= Extracted entries =
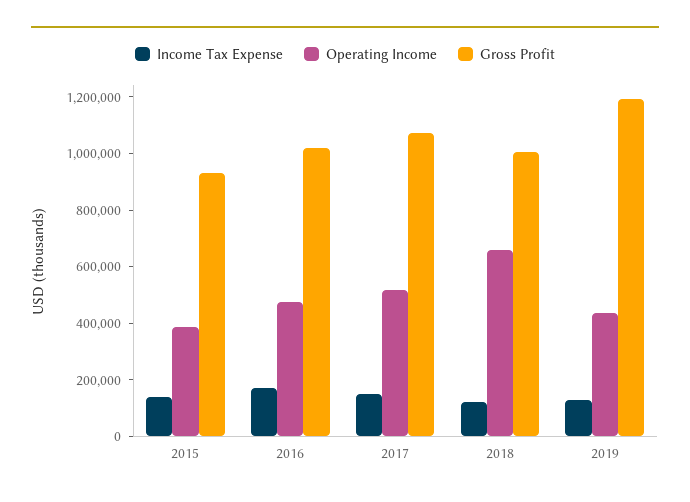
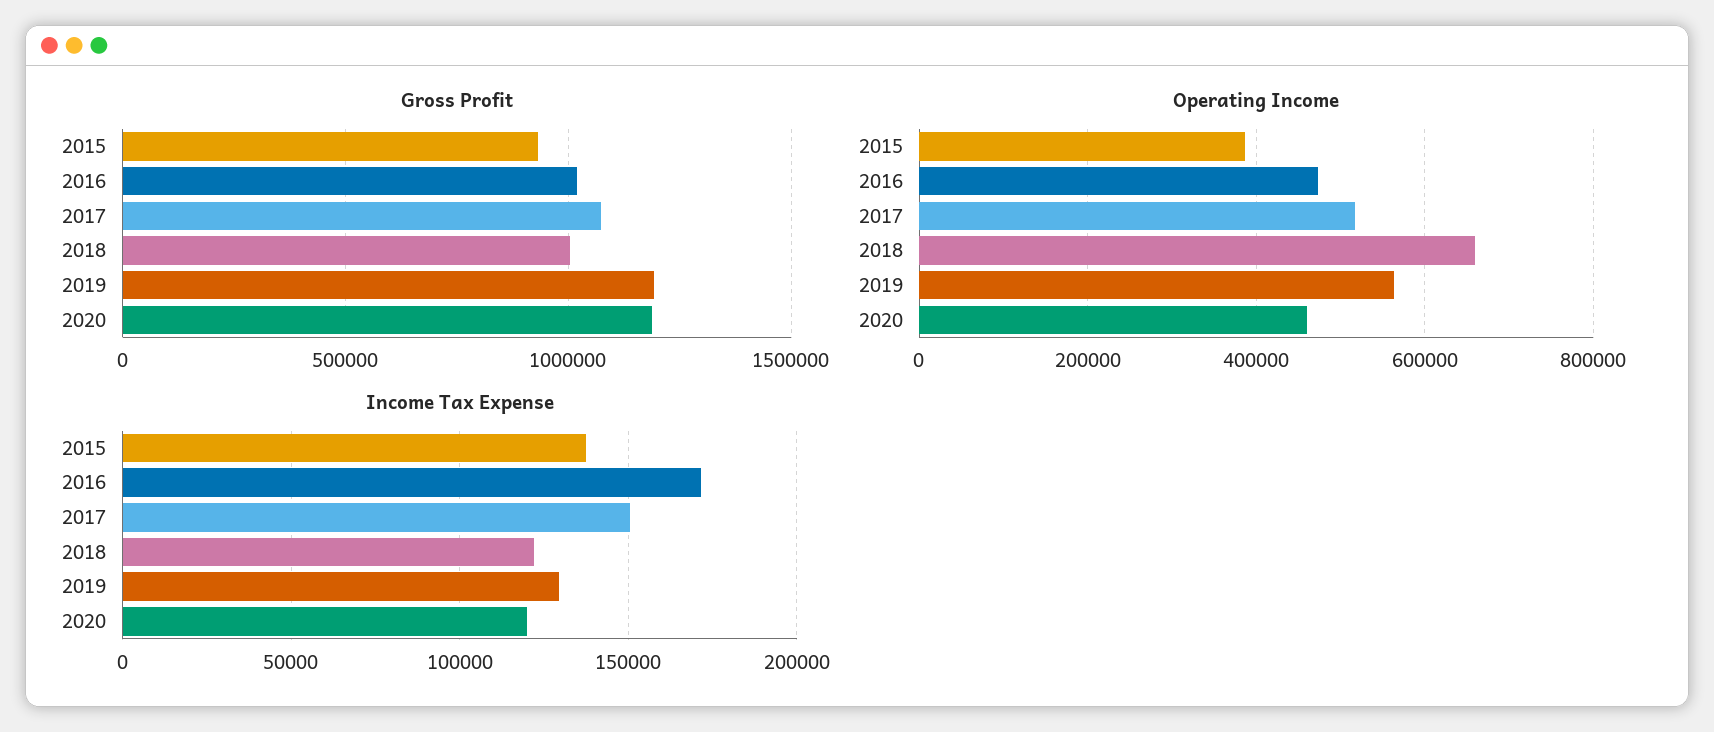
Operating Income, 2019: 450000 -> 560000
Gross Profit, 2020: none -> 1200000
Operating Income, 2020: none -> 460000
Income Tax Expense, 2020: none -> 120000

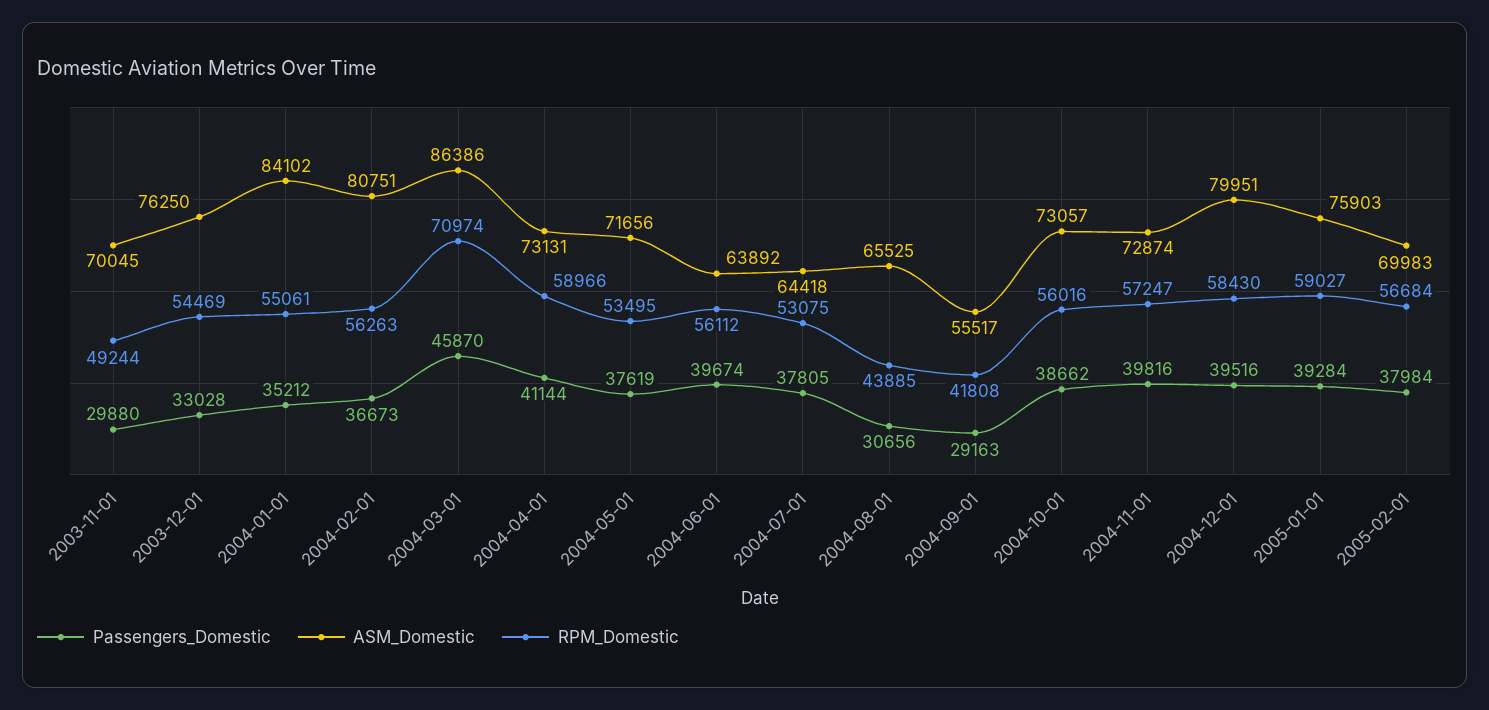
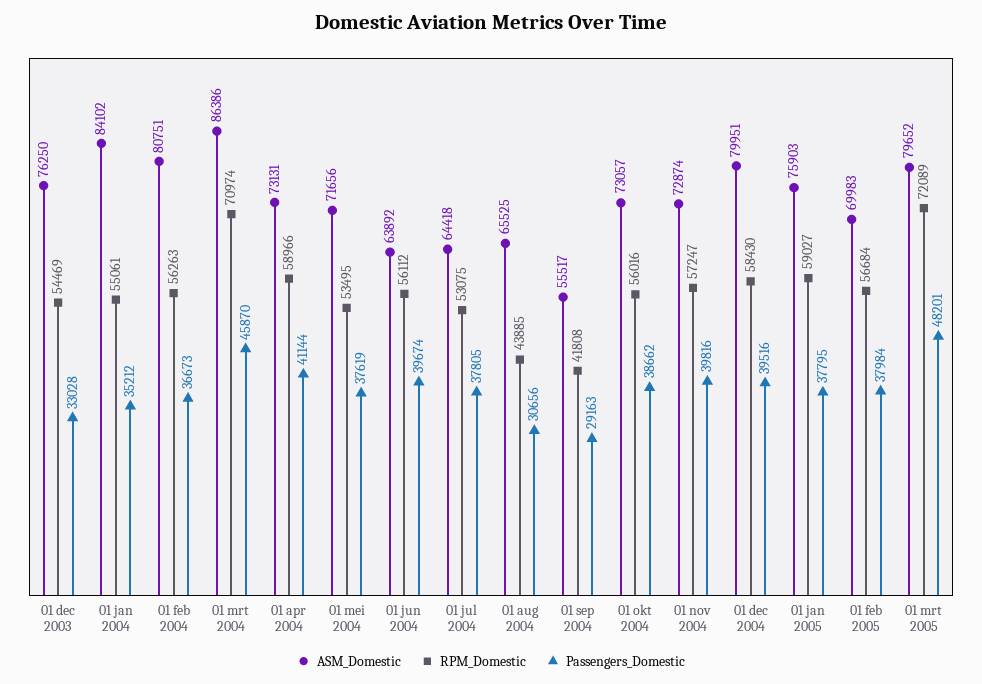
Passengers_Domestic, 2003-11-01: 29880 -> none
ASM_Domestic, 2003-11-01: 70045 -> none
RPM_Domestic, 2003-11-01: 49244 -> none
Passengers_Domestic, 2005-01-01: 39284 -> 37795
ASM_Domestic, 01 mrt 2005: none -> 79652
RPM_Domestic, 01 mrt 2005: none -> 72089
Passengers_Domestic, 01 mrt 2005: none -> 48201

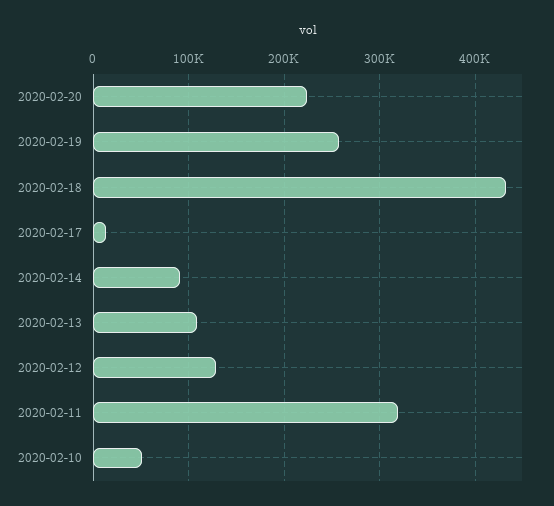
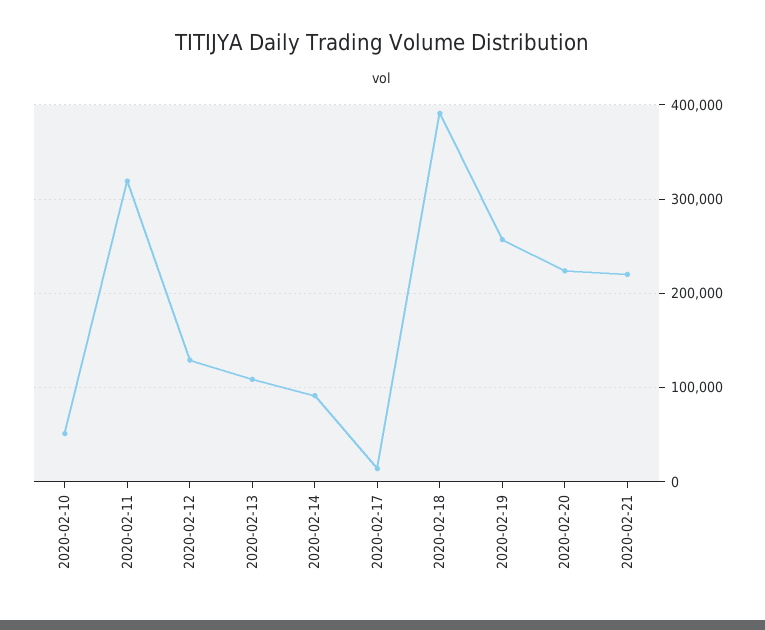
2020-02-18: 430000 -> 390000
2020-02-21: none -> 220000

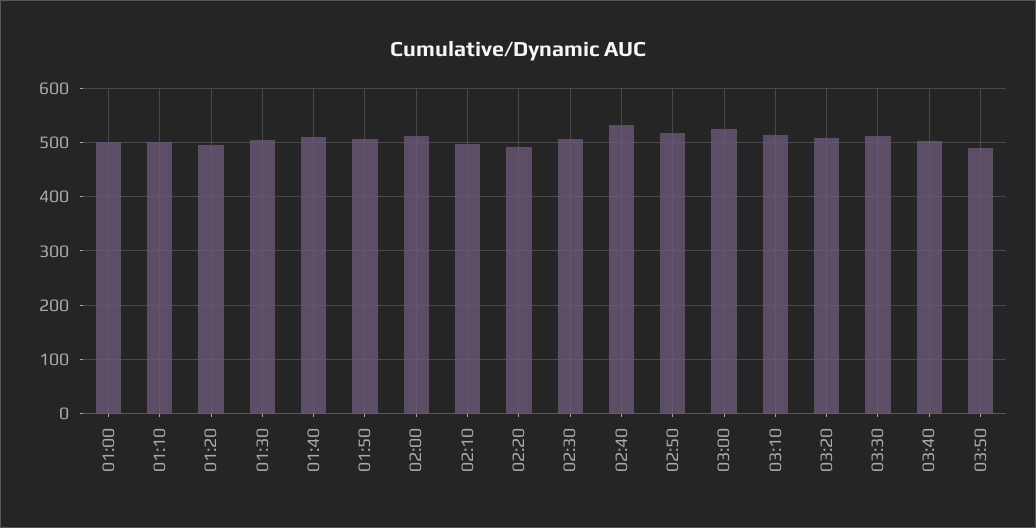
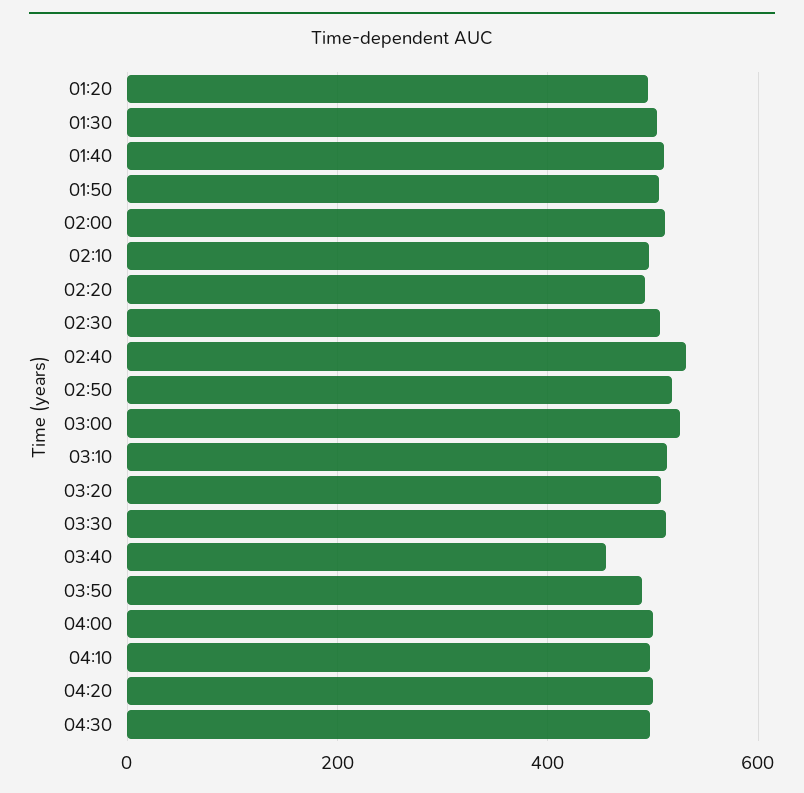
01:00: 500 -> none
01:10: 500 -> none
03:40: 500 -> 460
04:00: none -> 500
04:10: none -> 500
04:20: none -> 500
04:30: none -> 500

= Problem to work on =
Every line above that contains the word "Income" should be reported.

= Exercise response =
Operating Income, 2019: 450000 -> 560000
Operating Income, 2020: none -> 460000
Income Tax Expense, 2020: none -> 120000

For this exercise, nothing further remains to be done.